What is particularly startling and should worry students, administrators, and the American citizenry is that the story looks far better for students on the left. Less than half, 47 percent, of “weak Democrat”-identifying students state that they occasionally or more frequently censor themselves with only 14 percent doing so fairly or very often. Just 39 percent of “strong Democrats” report occasionally censoring themselves, and only 10 percent report keeping quiet very or fairly often. This difference should not be overlooked: Three quarters of students who are strong Republicans regularly keep their mouths shut while less than half of strong Democratic students do the same.

Interestingly, with identity politics rampant on college campuses, racial differences are minimal in the data. Some 52 percent of white and 53 percent of Asian students report occasionally censoring themselves, compared to 53 percent of black and 49 percent of Latino or Hispanic students.

The roles of public and private school status and class in issues of free speech are frequently debated, with many believing that those with higher status and more wealth have more freedom in their speech. However, the data show that such claims are untrue, as 52 percent of those in public and 53 percent of those in private schools report censoring themselves occasionally or more often.
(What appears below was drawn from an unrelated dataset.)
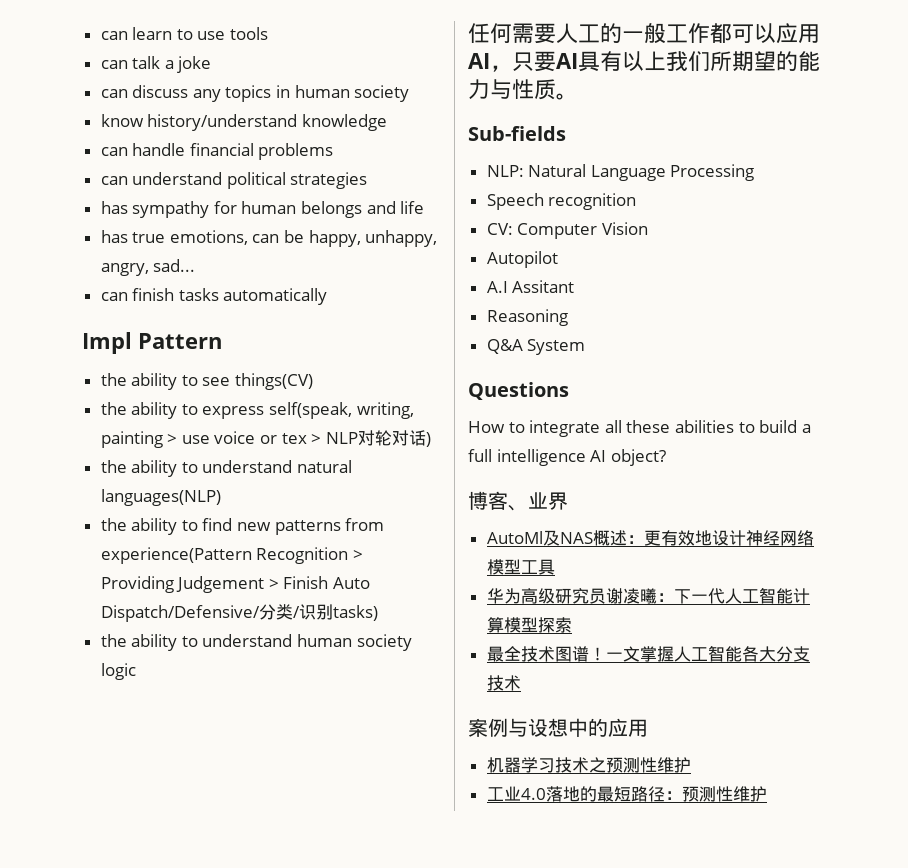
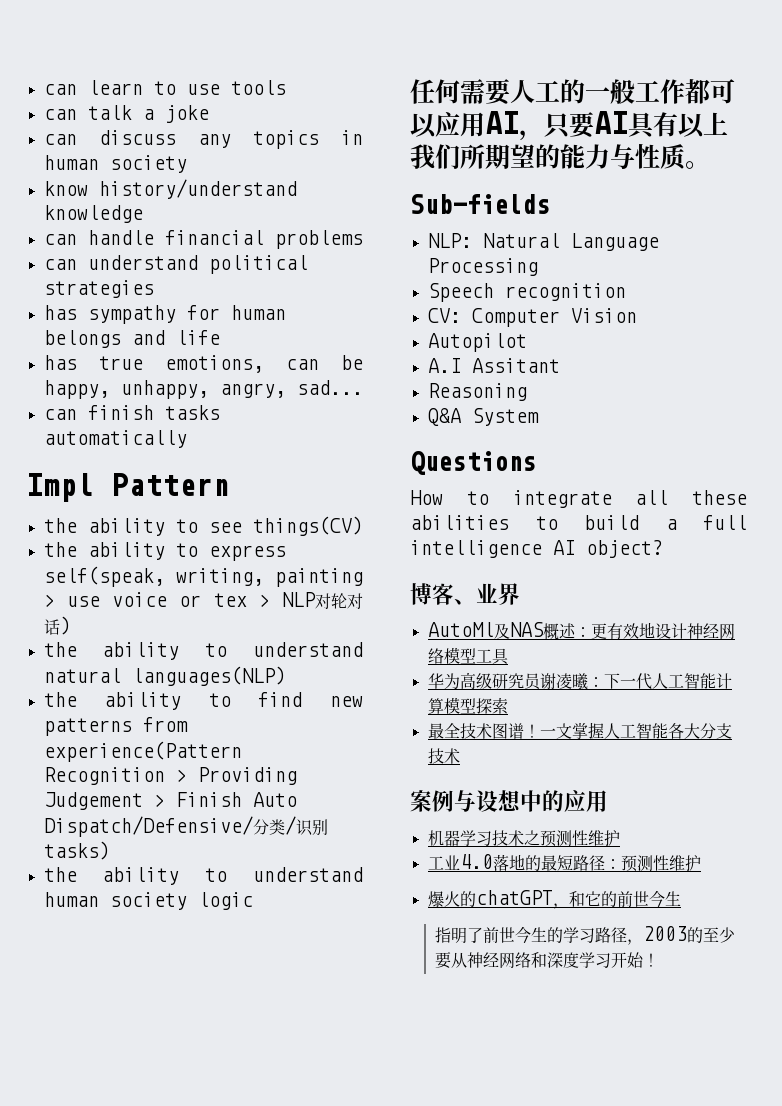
+ 爆火的chatGPT，和它的前世今生
+ 指明了前世今生的学习路径，2003的至少要从神经网络和深度学习开始！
And on the issue of class, 58 percent of those who self-report being in the upper socioeconomic class say they self-censor at least occasionally, as do 50 percent of upper-middle class students. Of those who identify as middle class, 57 percent report self-censoring at the same rate, as well as 60 percent of working class and 57 percent of lower class students; again, fairly minor differences and nothing close to the partisan gaps.

Contrary to popular belief, traditional cleavages and demographic differences are not driving censorship: political preferences are. True equity and inclusion must include viewpoint diversity, must respect real and meaningful political differences and outlooks, and must embrace a multitude of ideas even if they make some members of the community uncomfortable. Colleges and universities have long served as robust marketplaces of ideas that embrace the competition of ideas that is foundational to a free and prosperous society. Students, families, administrators, donors, alumni and society at large must act now to correct this flaw now or our democracy and prosperity is at risk.

Samuel J. Abrams is professor of politics at Sarah Lawrence College and a nonresident senior fellow at the American Enterprise Institute.